I then lavished praise upon him.
“It’s amazing the courage we can muster at times of great stress” Which clearly was a lie, as using myself as a benchmark, I am a coward in all circumstances.
“indeed!” he said. “And the time I saved a young man from drowning, the press were very jubilant in their headlines. They wrote I dived in fully clothed, but I didn’t you know. I’d have sunk. I had heavy shoes on.”
“I see.” I said.

As I spoke to him, and slowly made more and more eye contact (I don’t do eye contact, I’m like a shifty Columbo type), I noticed actually he was a lot older than he looked. Although his skin was firm with a healthy sheen, not sagging, pock marked or dull, it was covered in liverspots. And his eyes, although full of life, had a dull cloudiness covering the deep blue. He could have been 50, but he was probably nearer 70 or older. He held a deep wisdom, maybe he *was* a wizard?

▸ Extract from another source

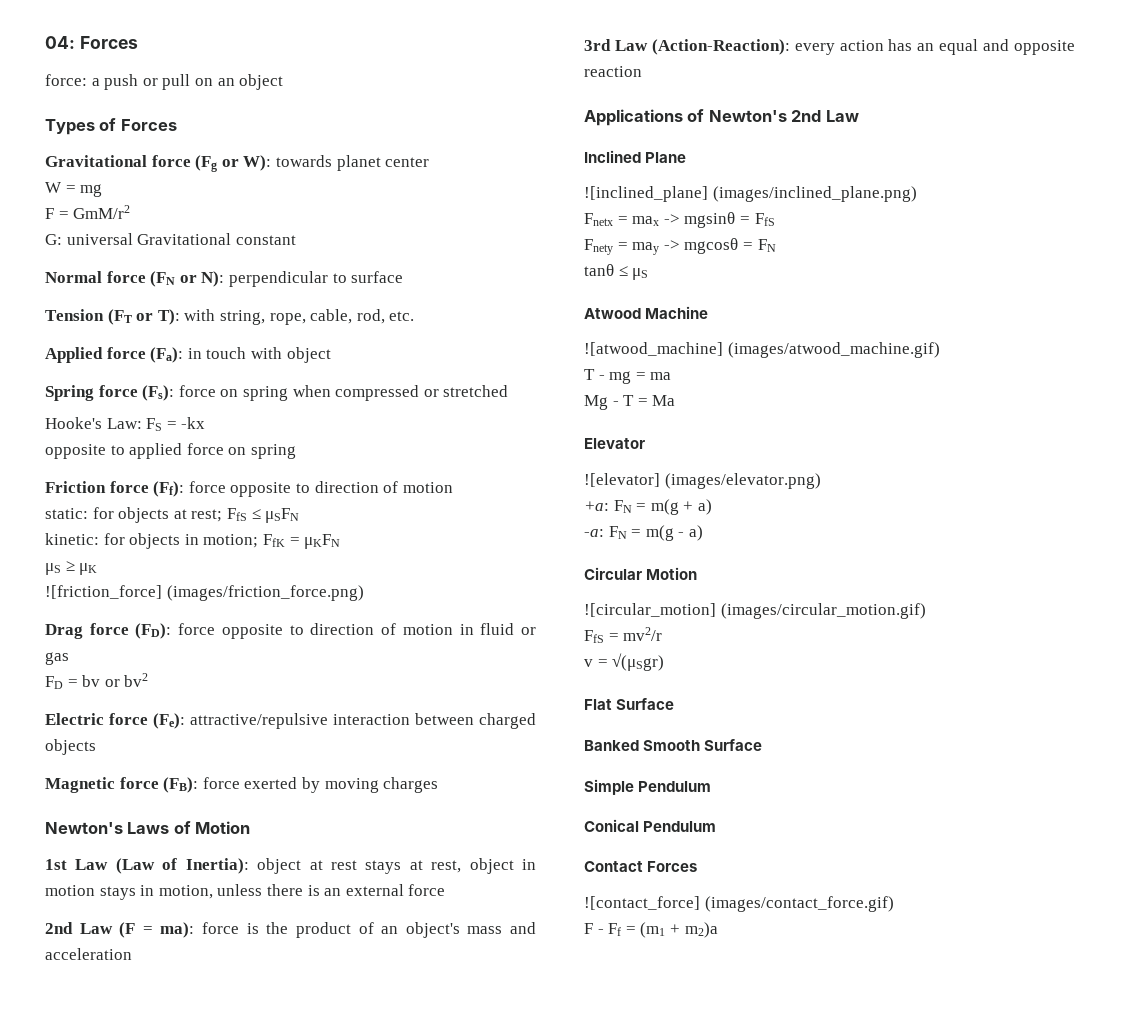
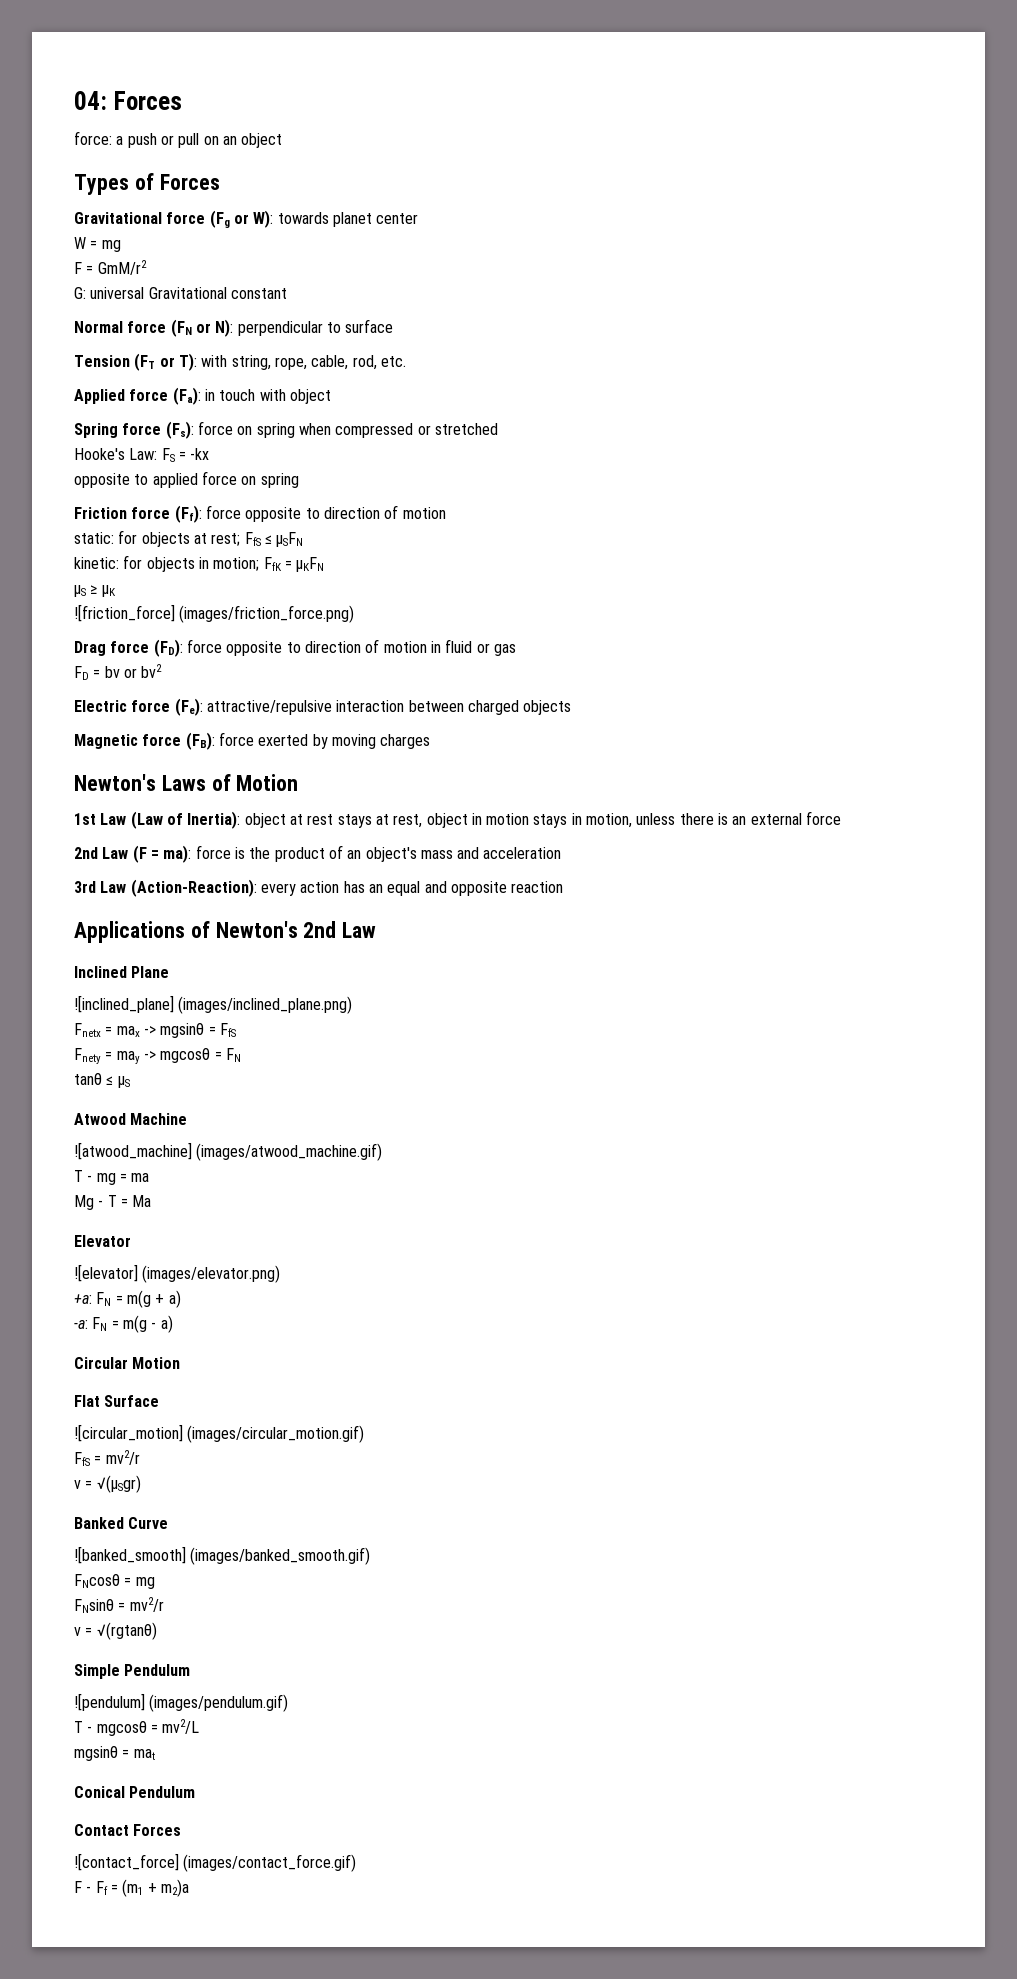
(698, 573) none -> [74,1395,160,1407] // Flat Surface
[584,698,675,710] [584,739,763,751] [584,779,712,795] Flat Surface // Banked Smooth Surface // Simple Pendulum -> [74,1517,169,1529] [74,1546,371,1565] [74,1574,155,1589] [74,1597,164,1613] [74,1622,157,1640] [74,1664,191,1679] [74,1693,289,1712] [74,1719,200,1736] [74,1746,155,1761] Banked Curve // ![banked_smooth] (images/banked_smooth.gif) // FNcosθ = mg // FNsinθ = mv2/r // v = √(rgtanθ) // Simple Pendulum // ![pendulum] (images/pendulum.gif) // T - mgcosθ = mv2/L // mgsinθ = mat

He was a dapper old goat in anycase. I then pretended to text someone and he gave up on telling me stories about life saving. But it was an interesting chat while it lasted. However, as I got my connection at East Croydon, I felt a pang of guilt for being a shitbag, so I did bid him a safe journey, “you too sir..” he gently replied, raising his leather gloved index finger in acknowledgement, the cool bastard, his whisper as clear as day. You see, I’m not as miserable as all of those other commuters. I’m just socially crippled. I don’t talk to people in any situation. That's the difference.